Pro: Branding consistency. Google gives sellers and advertisers more control in displaying brand-specific design, which goes hand-in-hand with your data feed. Your data feed fuels your digital campaigns, making it an extension of company branding.

Con: Limited control over which of your ads display in Google Shopping. Unlike traditional Google search ads, Google Shopping ads “aren’t targeted by keywords”; Google Shopping instead uses your feed data and algorithms to decide when to display products.

Con: Google’s struggle to become a booming retailer. From the New York Times: “Google has nothing as alluring as the $295 billion that passed through Amazon’s third-party marketplace in 2020. The amount of goods people buy on Google is “very small” by comparison — probably around $1 billion, said Juozas Kaziukenas, the founder of Marketplace Pulse, a research company.”

Decisions, Decisions: What to Consider Before Choosing

Here are a few more points to contemplate when debating data feeds. 

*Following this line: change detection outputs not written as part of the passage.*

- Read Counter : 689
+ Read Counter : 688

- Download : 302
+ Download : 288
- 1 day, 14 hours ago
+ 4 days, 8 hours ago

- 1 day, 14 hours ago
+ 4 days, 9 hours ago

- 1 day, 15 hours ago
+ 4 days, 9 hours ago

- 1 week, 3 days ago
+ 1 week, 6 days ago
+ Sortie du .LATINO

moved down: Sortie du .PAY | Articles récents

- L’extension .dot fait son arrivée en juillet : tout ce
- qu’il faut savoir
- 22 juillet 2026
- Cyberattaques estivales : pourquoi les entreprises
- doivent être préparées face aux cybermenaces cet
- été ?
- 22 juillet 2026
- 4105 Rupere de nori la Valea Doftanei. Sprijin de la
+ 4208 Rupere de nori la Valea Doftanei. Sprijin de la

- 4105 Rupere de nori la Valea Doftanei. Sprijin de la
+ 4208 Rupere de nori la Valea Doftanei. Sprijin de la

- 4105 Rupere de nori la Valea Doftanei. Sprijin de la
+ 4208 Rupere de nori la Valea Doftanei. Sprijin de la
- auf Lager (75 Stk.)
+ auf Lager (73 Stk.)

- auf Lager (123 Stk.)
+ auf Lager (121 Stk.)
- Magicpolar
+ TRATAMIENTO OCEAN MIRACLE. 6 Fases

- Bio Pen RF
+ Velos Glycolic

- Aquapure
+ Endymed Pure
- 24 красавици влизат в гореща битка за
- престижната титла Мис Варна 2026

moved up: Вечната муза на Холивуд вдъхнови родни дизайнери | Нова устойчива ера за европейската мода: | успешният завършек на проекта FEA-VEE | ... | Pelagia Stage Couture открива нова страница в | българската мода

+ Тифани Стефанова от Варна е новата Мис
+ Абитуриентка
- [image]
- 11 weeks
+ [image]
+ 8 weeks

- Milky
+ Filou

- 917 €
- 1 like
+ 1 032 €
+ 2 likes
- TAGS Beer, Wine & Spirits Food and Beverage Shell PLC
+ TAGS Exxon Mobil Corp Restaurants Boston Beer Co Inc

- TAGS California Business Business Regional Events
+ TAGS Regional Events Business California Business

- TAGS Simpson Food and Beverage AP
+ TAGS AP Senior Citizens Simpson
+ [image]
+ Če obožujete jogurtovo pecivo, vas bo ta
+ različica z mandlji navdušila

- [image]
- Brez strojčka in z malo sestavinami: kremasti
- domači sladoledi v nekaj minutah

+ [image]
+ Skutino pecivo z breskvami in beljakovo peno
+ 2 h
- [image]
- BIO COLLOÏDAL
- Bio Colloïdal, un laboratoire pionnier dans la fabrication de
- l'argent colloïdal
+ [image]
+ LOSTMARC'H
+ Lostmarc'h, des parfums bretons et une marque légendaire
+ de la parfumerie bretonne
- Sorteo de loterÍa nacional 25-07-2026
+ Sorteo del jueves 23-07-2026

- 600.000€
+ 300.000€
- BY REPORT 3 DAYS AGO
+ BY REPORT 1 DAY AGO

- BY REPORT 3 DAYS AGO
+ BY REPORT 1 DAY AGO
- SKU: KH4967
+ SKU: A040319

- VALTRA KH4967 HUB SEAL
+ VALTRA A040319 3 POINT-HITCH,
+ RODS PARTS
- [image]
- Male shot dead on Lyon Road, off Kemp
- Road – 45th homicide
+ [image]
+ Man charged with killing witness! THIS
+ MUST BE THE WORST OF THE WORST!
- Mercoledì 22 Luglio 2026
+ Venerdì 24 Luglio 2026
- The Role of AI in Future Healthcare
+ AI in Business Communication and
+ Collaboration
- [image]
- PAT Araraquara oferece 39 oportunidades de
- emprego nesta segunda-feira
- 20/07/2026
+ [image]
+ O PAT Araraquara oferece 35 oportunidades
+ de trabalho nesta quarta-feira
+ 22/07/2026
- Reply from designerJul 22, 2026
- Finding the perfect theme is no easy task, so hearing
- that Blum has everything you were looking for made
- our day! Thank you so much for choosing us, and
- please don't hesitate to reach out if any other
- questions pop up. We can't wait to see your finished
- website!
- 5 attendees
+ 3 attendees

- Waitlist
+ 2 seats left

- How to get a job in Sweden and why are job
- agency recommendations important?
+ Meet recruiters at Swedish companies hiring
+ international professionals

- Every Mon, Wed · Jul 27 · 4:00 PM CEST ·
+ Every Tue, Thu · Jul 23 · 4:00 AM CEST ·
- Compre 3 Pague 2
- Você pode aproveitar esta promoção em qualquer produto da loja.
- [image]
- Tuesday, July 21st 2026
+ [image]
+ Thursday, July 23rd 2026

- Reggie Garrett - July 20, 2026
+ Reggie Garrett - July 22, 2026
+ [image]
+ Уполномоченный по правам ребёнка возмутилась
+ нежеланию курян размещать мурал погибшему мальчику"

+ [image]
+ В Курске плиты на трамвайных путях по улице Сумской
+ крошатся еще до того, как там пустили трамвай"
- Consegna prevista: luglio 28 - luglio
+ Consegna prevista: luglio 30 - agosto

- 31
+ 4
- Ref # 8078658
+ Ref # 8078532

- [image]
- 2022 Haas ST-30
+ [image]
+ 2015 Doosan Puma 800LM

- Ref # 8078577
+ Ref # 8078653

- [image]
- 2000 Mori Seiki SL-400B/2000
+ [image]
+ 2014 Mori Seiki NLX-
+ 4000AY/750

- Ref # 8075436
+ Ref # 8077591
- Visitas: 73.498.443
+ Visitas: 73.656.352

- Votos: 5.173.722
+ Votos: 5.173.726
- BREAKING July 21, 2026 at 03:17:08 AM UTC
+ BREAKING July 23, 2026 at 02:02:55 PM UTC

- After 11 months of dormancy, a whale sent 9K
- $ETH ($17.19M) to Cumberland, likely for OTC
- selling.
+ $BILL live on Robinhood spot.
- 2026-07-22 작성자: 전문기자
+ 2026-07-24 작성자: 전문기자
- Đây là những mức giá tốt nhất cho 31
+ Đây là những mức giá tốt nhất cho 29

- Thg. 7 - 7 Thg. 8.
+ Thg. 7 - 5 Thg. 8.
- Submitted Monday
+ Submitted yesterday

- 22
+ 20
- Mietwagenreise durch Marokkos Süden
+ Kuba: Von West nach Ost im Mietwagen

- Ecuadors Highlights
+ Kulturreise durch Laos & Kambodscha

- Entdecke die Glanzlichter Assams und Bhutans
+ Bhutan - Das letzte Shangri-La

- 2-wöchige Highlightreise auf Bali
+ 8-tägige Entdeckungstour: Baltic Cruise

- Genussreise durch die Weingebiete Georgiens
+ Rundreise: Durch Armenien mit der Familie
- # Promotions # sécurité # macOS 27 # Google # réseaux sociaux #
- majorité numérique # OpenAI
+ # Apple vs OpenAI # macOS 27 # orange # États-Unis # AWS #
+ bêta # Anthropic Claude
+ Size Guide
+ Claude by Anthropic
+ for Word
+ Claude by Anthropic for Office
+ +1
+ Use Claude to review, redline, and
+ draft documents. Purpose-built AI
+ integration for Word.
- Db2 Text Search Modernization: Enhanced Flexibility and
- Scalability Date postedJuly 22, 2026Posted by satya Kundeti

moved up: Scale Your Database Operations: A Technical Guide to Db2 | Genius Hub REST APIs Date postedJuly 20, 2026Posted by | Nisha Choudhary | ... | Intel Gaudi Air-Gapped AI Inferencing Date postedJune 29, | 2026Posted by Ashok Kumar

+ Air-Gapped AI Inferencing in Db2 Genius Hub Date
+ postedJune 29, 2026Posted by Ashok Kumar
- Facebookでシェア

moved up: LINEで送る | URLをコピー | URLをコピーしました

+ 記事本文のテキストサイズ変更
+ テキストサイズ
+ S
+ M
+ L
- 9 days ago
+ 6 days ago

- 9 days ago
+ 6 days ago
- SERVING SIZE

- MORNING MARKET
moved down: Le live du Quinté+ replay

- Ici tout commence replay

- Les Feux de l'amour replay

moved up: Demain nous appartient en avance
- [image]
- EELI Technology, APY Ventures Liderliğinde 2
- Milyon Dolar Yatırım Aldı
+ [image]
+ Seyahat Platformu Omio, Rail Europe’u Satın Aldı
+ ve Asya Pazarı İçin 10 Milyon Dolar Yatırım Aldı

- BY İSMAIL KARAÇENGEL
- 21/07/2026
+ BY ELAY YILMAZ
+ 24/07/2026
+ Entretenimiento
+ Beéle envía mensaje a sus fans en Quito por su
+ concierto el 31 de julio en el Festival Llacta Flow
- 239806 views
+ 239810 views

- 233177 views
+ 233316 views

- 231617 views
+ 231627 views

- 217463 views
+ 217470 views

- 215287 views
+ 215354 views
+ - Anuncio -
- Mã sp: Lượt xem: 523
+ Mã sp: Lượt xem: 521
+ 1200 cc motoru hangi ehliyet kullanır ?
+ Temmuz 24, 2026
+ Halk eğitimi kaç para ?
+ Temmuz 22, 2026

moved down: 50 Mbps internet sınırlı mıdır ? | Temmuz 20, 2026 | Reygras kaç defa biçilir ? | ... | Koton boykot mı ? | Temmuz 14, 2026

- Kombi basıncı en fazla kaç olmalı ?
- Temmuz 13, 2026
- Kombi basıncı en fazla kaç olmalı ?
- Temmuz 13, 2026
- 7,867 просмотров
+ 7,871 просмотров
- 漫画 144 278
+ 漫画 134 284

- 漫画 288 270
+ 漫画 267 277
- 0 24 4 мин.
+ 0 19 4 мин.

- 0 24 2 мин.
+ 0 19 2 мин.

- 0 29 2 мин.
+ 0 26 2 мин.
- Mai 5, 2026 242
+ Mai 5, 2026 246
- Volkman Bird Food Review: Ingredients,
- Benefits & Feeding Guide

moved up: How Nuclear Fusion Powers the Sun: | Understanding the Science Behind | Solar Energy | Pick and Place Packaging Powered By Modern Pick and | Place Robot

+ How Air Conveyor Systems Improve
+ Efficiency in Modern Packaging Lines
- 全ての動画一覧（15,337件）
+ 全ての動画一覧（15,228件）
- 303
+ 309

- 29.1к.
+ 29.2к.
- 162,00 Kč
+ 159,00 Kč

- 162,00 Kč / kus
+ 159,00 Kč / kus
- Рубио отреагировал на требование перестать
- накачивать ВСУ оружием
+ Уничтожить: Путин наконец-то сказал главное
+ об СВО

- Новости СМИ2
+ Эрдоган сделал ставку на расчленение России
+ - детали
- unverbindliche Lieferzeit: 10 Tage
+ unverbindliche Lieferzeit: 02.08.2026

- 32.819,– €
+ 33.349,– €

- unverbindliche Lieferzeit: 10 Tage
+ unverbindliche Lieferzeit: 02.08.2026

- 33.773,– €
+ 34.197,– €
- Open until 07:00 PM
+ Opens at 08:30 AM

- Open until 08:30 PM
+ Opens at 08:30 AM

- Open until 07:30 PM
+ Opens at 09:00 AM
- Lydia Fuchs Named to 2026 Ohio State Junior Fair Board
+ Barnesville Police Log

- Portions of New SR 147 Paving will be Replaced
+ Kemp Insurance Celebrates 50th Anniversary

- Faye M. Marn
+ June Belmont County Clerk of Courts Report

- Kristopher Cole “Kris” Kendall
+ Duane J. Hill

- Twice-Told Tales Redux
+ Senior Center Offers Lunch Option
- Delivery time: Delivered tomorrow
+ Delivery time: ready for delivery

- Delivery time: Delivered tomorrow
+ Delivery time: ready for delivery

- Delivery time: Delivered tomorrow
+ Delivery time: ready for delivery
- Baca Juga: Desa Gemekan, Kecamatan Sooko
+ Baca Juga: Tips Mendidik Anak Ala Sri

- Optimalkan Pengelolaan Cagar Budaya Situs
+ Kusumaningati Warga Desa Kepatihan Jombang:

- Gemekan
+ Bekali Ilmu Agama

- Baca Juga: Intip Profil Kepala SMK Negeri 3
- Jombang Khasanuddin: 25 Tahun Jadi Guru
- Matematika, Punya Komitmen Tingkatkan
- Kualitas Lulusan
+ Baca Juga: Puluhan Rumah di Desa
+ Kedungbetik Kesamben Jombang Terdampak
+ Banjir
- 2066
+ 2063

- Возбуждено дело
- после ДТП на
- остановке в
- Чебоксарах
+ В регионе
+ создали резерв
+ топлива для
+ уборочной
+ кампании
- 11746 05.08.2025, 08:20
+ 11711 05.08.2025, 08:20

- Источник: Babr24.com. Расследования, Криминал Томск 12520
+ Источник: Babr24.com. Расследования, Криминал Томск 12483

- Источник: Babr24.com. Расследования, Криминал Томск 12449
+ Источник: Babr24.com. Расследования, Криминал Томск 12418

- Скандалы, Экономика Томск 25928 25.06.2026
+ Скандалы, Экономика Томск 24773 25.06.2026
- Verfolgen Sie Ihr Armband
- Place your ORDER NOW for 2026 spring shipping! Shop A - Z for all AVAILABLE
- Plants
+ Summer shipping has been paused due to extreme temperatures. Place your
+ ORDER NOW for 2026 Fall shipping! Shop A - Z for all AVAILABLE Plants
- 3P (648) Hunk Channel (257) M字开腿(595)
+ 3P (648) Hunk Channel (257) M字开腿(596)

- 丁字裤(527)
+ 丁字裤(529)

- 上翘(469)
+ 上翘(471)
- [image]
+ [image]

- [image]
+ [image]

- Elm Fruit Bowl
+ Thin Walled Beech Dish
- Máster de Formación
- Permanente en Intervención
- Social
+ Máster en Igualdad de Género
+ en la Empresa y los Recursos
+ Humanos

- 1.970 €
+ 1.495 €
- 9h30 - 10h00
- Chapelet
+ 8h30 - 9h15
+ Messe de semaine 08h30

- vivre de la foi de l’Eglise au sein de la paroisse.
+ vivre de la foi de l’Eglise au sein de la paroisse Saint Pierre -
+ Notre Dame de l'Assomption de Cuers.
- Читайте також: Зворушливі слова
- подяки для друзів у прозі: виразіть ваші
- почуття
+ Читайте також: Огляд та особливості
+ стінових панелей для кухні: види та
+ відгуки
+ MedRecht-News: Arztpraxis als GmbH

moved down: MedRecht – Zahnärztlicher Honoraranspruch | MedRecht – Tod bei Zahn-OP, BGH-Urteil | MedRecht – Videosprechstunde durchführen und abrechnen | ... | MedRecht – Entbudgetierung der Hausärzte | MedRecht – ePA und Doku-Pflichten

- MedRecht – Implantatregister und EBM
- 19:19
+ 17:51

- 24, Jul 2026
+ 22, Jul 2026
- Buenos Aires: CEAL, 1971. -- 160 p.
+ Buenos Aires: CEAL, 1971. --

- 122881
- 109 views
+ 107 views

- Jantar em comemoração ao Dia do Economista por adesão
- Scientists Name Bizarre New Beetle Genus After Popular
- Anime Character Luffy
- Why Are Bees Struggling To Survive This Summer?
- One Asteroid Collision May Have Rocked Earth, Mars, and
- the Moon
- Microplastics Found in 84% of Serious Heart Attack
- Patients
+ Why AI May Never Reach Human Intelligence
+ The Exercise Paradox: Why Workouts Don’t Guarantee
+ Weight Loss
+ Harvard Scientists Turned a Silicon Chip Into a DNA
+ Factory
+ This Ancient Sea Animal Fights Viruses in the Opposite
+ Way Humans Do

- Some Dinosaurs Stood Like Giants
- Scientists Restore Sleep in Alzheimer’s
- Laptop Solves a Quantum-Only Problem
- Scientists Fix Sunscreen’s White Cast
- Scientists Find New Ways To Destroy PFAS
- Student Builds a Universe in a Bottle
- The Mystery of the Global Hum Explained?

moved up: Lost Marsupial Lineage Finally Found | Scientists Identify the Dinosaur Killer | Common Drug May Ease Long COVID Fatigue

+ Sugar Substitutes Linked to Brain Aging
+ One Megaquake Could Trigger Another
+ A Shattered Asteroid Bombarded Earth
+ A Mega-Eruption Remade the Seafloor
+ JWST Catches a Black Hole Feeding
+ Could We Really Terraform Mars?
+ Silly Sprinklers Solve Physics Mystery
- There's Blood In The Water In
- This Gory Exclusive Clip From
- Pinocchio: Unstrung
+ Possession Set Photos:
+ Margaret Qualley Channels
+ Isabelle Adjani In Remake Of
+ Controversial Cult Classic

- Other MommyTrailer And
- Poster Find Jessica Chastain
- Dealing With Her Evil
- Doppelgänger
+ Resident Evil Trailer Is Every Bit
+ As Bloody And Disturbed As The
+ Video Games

  • If you don’t have many SKUs to manage, Amazon’s data feed might be ideal. Ecommerce sites with large product assortments are better off using Google unless they already use a third-party shopping cart integration tool.
  • Evaluate if your business can afford a professional listing on Amazon in addition to the CPC costs.
  • Determine if brand recognition or sales is more important at this stage in your company’s growth. Sales are important in every business, but Google displays business names more prominently in product listings — a must for younger companies.
  • Despite Google’s best efforts, Amazon is still where people go to buy items. Having your product feed originate there, then, would put you more in line with bottom-funnel customers whose intent to purchase is high.
  • Amazon can be unpredictable while Google clearly documents, outlines, and announces changes affecting advertisers and sellers. The easier a data feed is to manage and update, the easier it is to optimize.

With the right strategy, businesses can find a way to benefit from having both Google and Amazon data feeds. Weighing the pros and cons against your priorities is a good place to start.